Assignment:
Copy, in full, each line of the material that holds the word "size".

Record extracts:

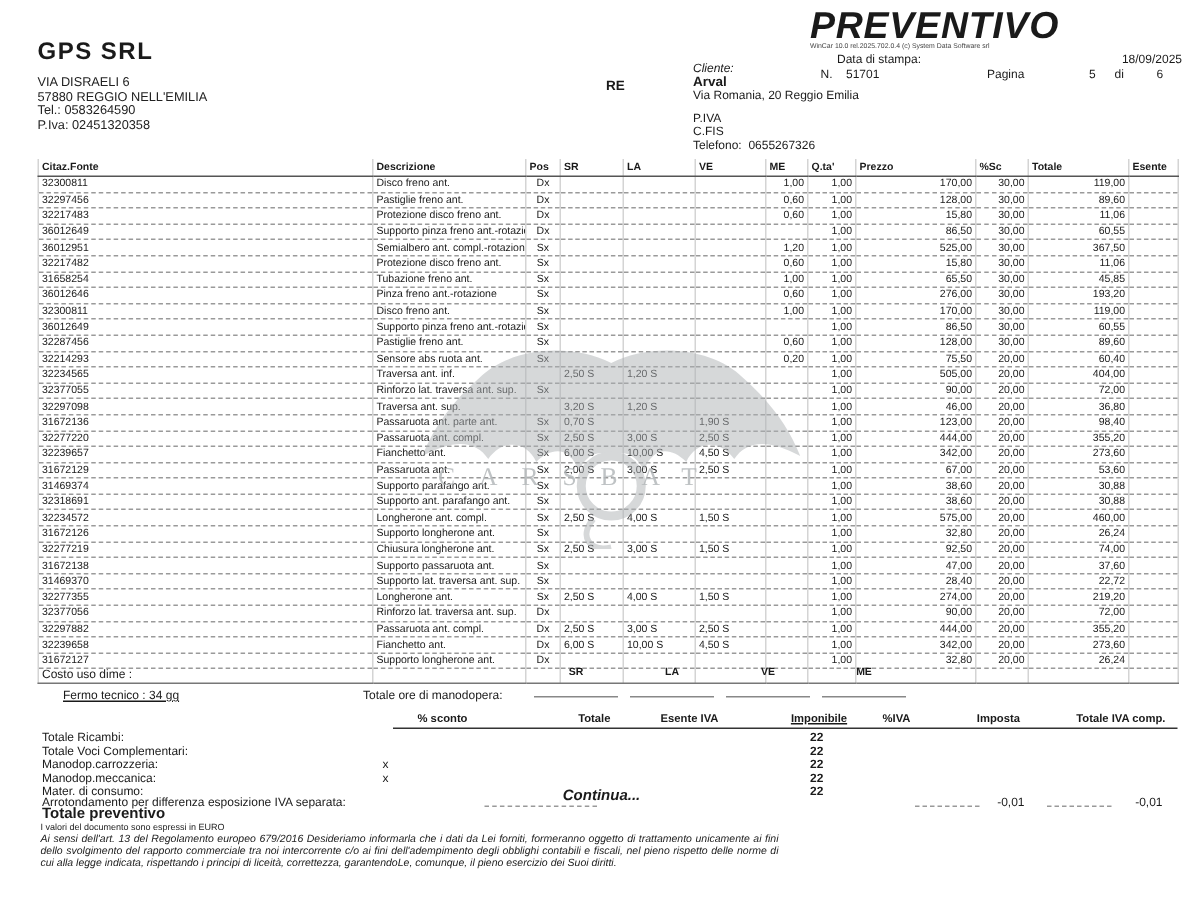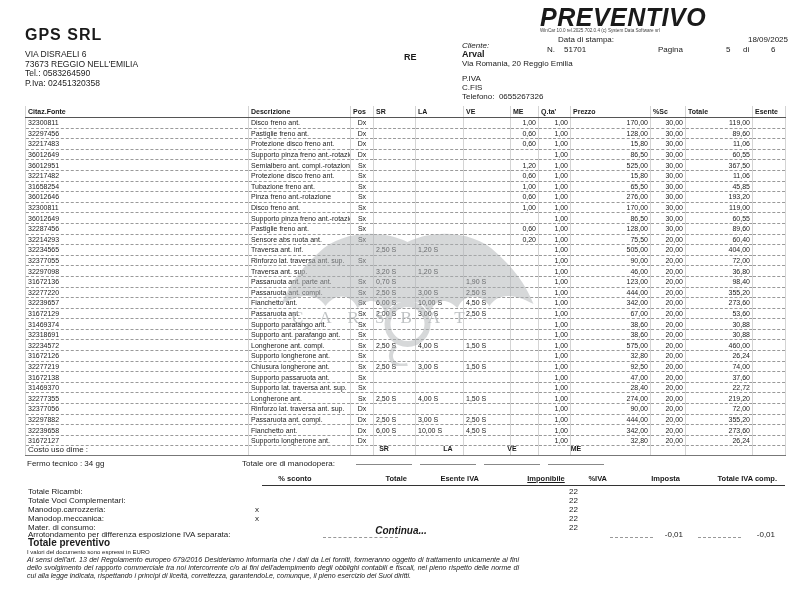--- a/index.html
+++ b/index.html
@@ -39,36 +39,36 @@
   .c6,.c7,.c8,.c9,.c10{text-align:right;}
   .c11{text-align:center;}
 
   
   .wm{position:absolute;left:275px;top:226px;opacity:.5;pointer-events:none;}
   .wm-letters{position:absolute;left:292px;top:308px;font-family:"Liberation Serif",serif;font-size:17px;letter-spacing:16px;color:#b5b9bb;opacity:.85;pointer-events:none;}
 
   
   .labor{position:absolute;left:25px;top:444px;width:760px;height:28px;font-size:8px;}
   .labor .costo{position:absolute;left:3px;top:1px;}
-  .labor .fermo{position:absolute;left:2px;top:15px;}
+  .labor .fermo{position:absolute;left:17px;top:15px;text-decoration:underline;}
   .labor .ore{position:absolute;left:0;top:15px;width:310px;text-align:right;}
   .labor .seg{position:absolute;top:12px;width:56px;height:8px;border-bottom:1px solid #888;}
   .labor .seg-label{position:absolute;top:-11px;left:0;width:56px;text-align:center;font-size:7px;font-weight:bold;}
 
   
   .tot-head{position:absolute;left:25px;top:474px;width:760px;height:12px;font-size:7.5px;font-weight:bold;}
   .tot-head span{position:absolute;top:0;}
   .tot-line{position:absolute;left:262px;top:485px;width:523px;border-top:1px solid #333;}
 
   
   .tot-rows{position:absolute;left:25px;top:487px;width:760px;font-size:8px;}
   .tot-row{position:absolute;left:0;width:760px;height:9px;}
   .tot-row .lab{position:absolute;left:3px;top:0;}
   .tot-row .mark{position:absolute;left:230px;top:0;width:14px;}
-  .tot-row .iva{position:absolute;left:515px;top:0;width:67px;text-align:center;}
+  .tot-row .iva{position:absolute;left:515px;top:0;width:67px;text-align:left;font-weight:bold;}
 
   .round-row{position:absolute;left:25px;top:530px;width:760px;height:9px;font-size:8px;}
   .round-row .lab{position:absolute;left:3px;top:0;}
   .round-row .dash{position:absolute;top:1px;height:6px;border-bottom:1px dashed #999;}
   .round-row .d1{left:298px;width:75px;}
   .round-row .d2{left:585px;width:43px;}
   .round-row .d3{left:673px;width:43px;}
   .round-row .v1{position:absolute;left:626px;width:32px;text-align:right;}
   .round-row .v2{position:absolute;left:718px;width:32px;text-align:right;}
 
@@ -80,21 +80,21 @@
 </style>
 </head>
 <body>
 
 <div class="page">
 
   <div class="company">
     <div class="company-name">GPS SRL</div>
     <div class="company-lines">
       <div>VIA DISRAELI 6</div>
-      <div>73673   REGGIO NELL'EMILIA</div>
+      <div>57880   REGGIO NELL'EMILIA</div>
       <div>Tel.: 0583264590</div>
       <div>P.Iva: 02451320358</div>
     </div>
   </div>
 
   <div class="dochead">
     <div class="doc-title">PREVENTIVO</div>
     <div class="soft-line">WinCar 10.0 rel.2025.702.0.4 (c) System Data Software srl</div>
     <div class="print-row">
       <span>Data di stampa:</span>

Exercise output:
   .wm-letters{position:absolute;left:292px;top:308px;font-family:"Liberation Serif",serif;font-size:17px;letter-spacing:16px;color:#b5b9bb;opacity:.85;pointer-events:none;}
   .labor{position:absolute;left:25px;top:444px;width:760px;height:28px;font-size:8px;}
   .labor .seg-label{position:absolute;top:-11px;left:0;width:56px;text-align:center;font-size:7px;font-weight:bold;}
   .tot-head{position:absolute;left:25px;top:474px;width:760px;height:12px;font-size:7.5px;font-weight:bold;}
   .tot-rows{position:absolute;left:25px;top:487px;width:760px;font-size:8px;}
   .round-row{position:absolute;left:25px;top:530px;width:760px;height:9px;font-size:8px;}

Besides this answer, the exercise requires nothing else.